The Times portrays this as a problem caused by liberal demands in the law: union workers, climate change considerations, etc. But that's not really the story.
The BEAD program was authorized in late 2021 as part of the bipartisan Infrastructure Act. But the feds only provide the money. All of the actual buildout is done by the states, so the first step was to use an FCC map to determine which areas were most underserved—something that obviously had nothing to do with liberal wish lists. Following that, state allocations were set in June 2023, and every state had submitted an application by the start of 2024. That was only six months ago.

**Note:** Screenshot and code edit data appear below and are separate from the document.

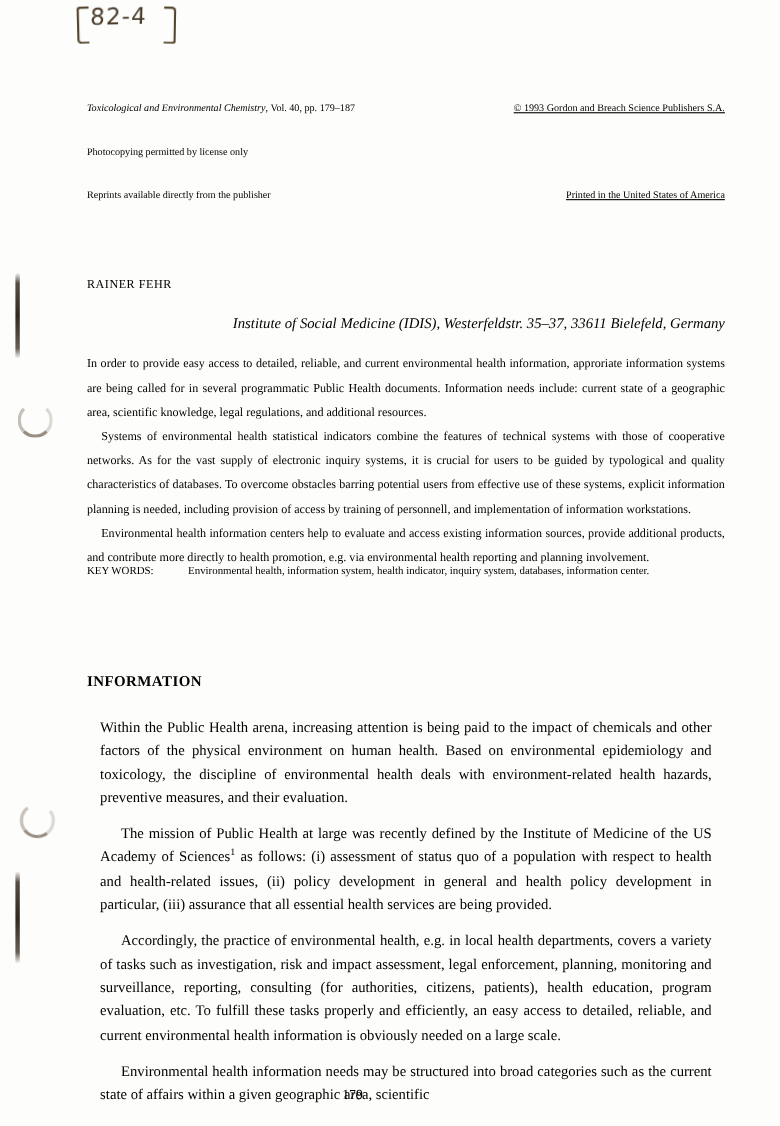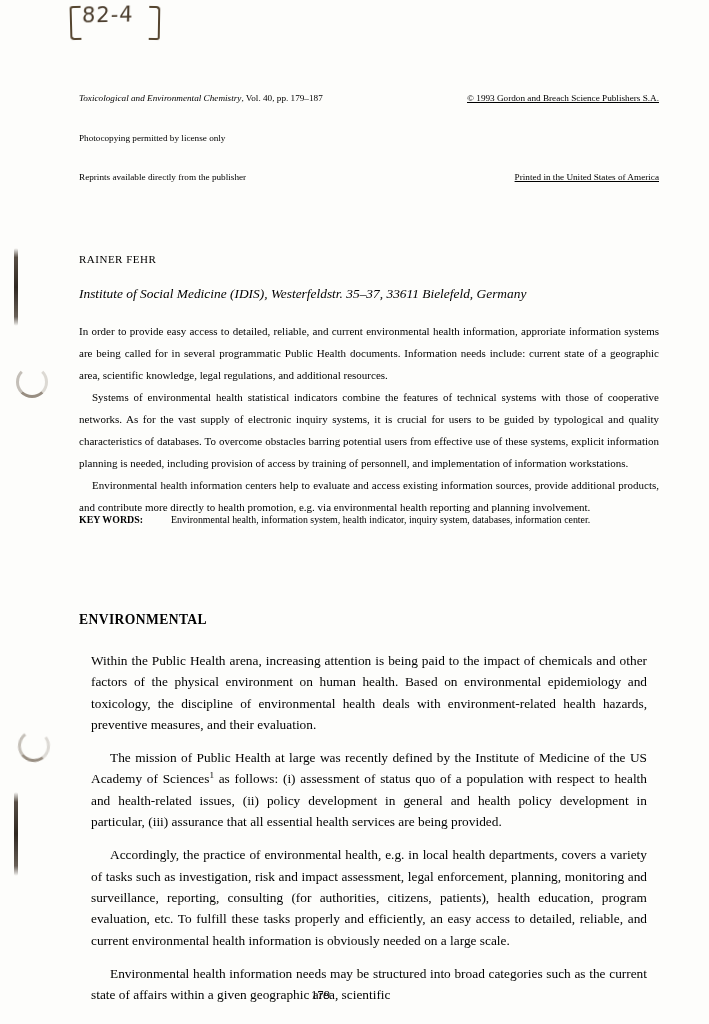--- a/index.html
+++ b/index.html
@@ -130,21 +130,21 @@
     width: 580px;
     text-align: left;
     font-size: 11px;
     letter-spacing: 0.5px;
   }
   .affiliation {
     position: absolute;
     left: 79px;
     top: 286px;
     width: 580px;
-    text-align: left;
+    text-align: right;
     font-style: italic;
     font-size: 13.4px;
   }
 
   
   .abstract {
     position: absolute;
     left: 79px;
     top: 320px;
     width: 580px;
@@ -165,21 +165,20 @@
     top: 513px;
     width: 580px;
     font-size: 9.9px;
     line-height: 13.3px;
     display: flex;
     text-align: justify;
   }
   .kw-label {
     flex: 0 0 92px;
     white-space: nowrap;
-    font-weight: bold;
   }
   .kw-body { flex: 1 1 auto; }
 
   
   .section-heading {
     position: absolute;
     left: 79px;
     top: 601px;
     font-size: 13.6px;
     letter-spacing: 0.4px;
@@ -256,21 +255,21 @@
     <p>In order to provide easy access to detailed, reliable, and current environmental health information, approriate information systems are being called for in several programmatic Public Health documents. Information needs include: current state of a geographic area, scientific knowledge, legal regulations, and additional resources.</p>
     <p>Systems of environmental health statistical indicators combine the features of technical systems with those of cooperative networks. As for the vast supply of electronic inquiry systems, it is crucial for users to be guided by typological and quality characteristics of databases. To overcome obstacles barring potential users from effective use of these systems, explicit information planning is needed, including provision of access by training of personnell, and implementation of information workstations.</p>
     <p>Environmental health information centers help to evaluate and access existing information sources, provide additional products, and contribute more directly to health promotion, e.g. via environmental health reporting and planning involvement.</p>
   </div>
 
   <div class="keywords">
     <div class="kw-label">KEY WORDS:</div>
     <div class="kw-body">Environmental health, information system, health indicator, inquiry system, databases, information center.</div>
   </div>
 
-  <h2 class="section-heading">ENVIRONMENTAL</h2>
+  <h2 class="section-heading">INFORMATION</h2>
 
   <div class="body-text">
     <p>Within the Public Health arena, increasing attention is being paid to the impact of chemicals and other factors of the physical environment on human health. Based on environmental epidemiology and toxicology, the discipline of environmental health deals with environment-related health hazards, preventive measures, and their evaluation.</p>
     <p><span>The mission of Public Health at large was recently defined by the Institute of Medicine of the US Academy of Sciences</span><sup>1</sup><span> as follows: (i) assessment of status quo of a population with respect to health and health-related issues, (ii) policy development in general and health policy development in particular, (iii) assurance that all essential health services are being provided.</span></p>
     <p>Accordingly, the practice of environmental health, e.g. in local health departments, covers a variety of tasks such as investigation, risk and impact assessment, legal enforcement, planning, monitoring and surveillance, reporting, consulting (for authorities, citizens, patients), health education, program evaluation, etc. To fulfill these tasks properly and efficiently, an easy access to detailed, reliable, and current environmental health information is obviously needed on a large scale.</p>
     <p>Environmental health information needs may be structured into broad categories such as the current state of affairs within a given geographic area, scientific</p>
   </div>
 
   <div class="folio">179</div>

Some states have been faster than others. Some allow cities to apply for funds, others keep it all at the state level. All of them have to come up with 25% matching funds. Nevertheless, in the past six months 15 states have been fully approved and every one of the others are very close. This too has nothing to do with liberal demands. Six months is just not a very long time when it comes to planning the disbursement of billion-dollar grants.
Bottom line: Disbursing $42 billion takes a while, especially when it's being funneled through all 50 states. You have to allocate the money fairly. You have to get plans from each state about how they're going to use the money. And finally the states have to actually begin digging holes and laying fiber. Along the way there will be the usual disagreements about what's acceptable and what's not, some along partisan lines and some just garden variety complaints from broadband providers. Overall, though, there's been nothing unusual about BEAD and it's rolling out pretty much on schedule.